Ogni macchina deve recare, in modo visibile, leggibile e indelebile, almeno le seguenti indicazioni:

  • ragione sociale e indirizzo completo del fabbricante e, se del caso, del suo mandatario,
  • designazione della macchina,
  • la marcatura CE (cfr. allegato III),
  • designazione della serie o del tipo,
  • eventualmente, numero di serie,
  • anno di costruzione, cioè l’anno in cui si è concluso il processo di fabbricazione.

È vietato antedatare o postdatare la macchina al momento dell’apposizione della marcatura CE.

Inoltre, la macchina progettata e costruita per l’utilizzo in atmosfera esplosiva deve recare l’apposita marcatura.

La macchina deve anche recare indicazioni complete riguardanti il tipo di macchina, nonché le indicazioni indispensabili alla sicurezza di utilizzo. Dette informazioni sono soggette ai requisiti di cui al punto1.7.1.

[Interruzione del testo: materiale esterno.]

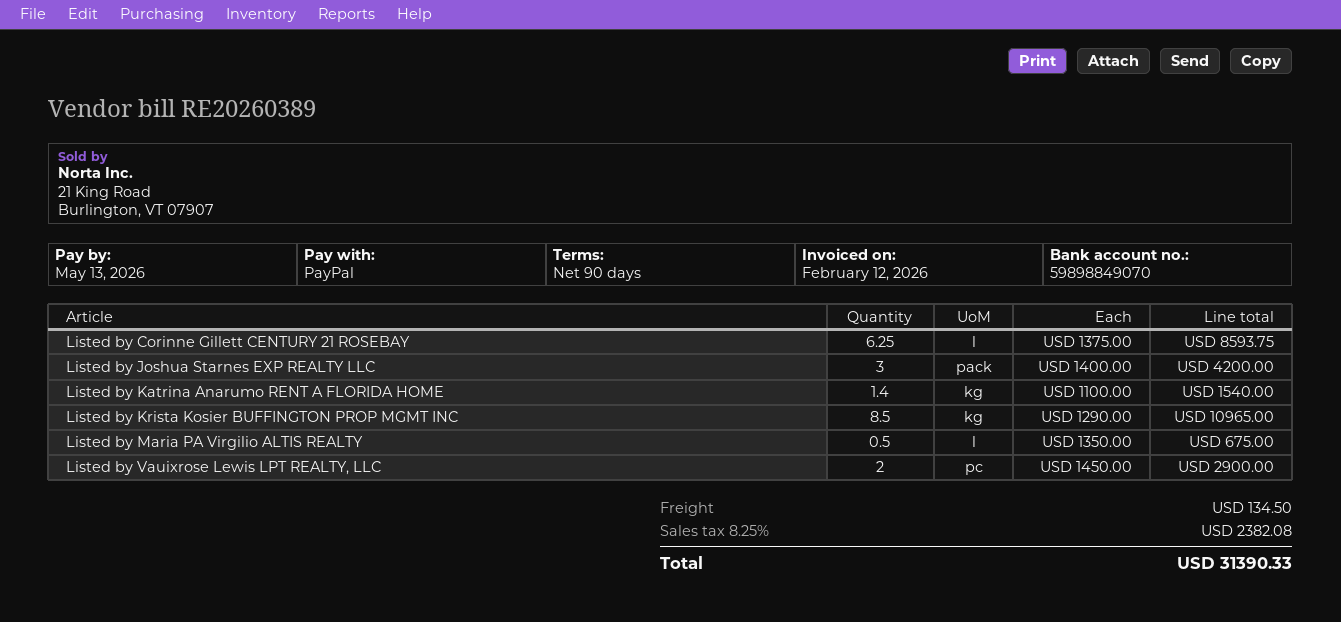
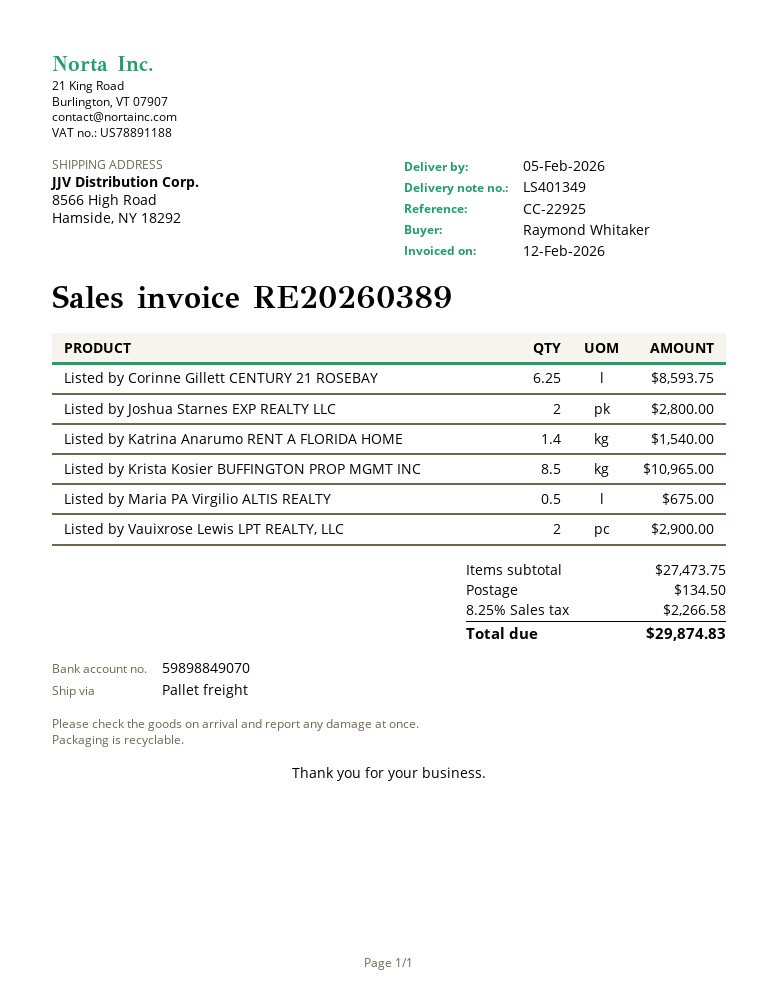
Listed by Joshua Starnes EXP REALTY LLC: 3 for 4200.00 -> 2 for 2800.00
tax: 8.25% = 2382.08 -> 8.25% = 2266.58
total: 31390.33 -> 29874.83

Se un elemento della macchina deve essere movimentato durante l’utilizzazione con mezzi di sollevamento, la sua massa deve essere indicata in modo leggibile, indelebile e non ambiguo.

La tecnica con cui viene apposta la marcatura della macchina può essere scelta dal fabbricante, purché sia indelebile; il concetto di indelebilità deve essere ragionevole: la marcatura deve rimanere leggibile nel tempo nelle normali condizioni di utilizzo della macchina, ma è chiaro che ogni tipo di marcatura non può resistere a una lavorazione meccanica.

Nella determinazione dell‘indelebilità della marcatura il fabbricante deve tenere in considerazione l’ambiente in cui la macchina è chiamata a operare: per esempio, una macchina destinata a funzionare all’aperto avrà condizioni più critiche rispetto a una che opera in ambiente chiuso.

Le informazioni della marcatura devono essere sufficienti a identificare in modo univoco il fabbricante della macchina e il modello (per esempio, per correlarlo senza possibilità di errori con la documentazione di accompagnamento, quali il manuale di istruzioni o gli schemi dei circuiti di comando).

Il numero di serie è un’informazione opzionale per la marcatura[1]; nel caso in cui il fabbricante decida di indicare il numero di serie, la forma con cui viene designato tale numero è a scelta del costruttore.

Deve essere indicato sulla marcatura della macchina l’anno di costruzione, ovvero l’anno in cui si è concluso il processo di fabbricazione[2].

Per “designazione della macchina” si intende il nome comune della categoria di macchine a cui il modello specifico di macchina appartiene (ad esempio “fresatrice” o “pressa”). Se possibile, si deve utilizzare il termine usato dalle norme armonizzate per indicare la categoria di macchine cui si fa riferimento.

Per quanto riguarda le esigenze di marcatura della macchina per il suo utilizzo in atmosfera esplosiva, bisogna fare riferimento alla direttiva ATEX.

La marcatura deve comprendere le informazioni necessarie per l’utilizzazione sicura della macchina, per esempio, nel caso di molatrici, il diametro massimo delle mole; inoltre, gli elementi che devono essere movimentati regolarmente durante l’utilizzo della macchina, per esempio le teste delle fresatrici, devono riportare indicazione della loro massa in modo che l’operatore sia in grado di scegliere i mezzi di sollevamento adeguati.

[1]     Si tenga però presente che l’allegato II della direttiva 2006/42/CE richiede che nella dichiarazione CE di conformità della macchina venga indicato il numero di serie.

[2]     L’anno di costruzione indicato sulla marcatura della macchina deve coincidere con la data riportata nella dichiarazione CE di conformità.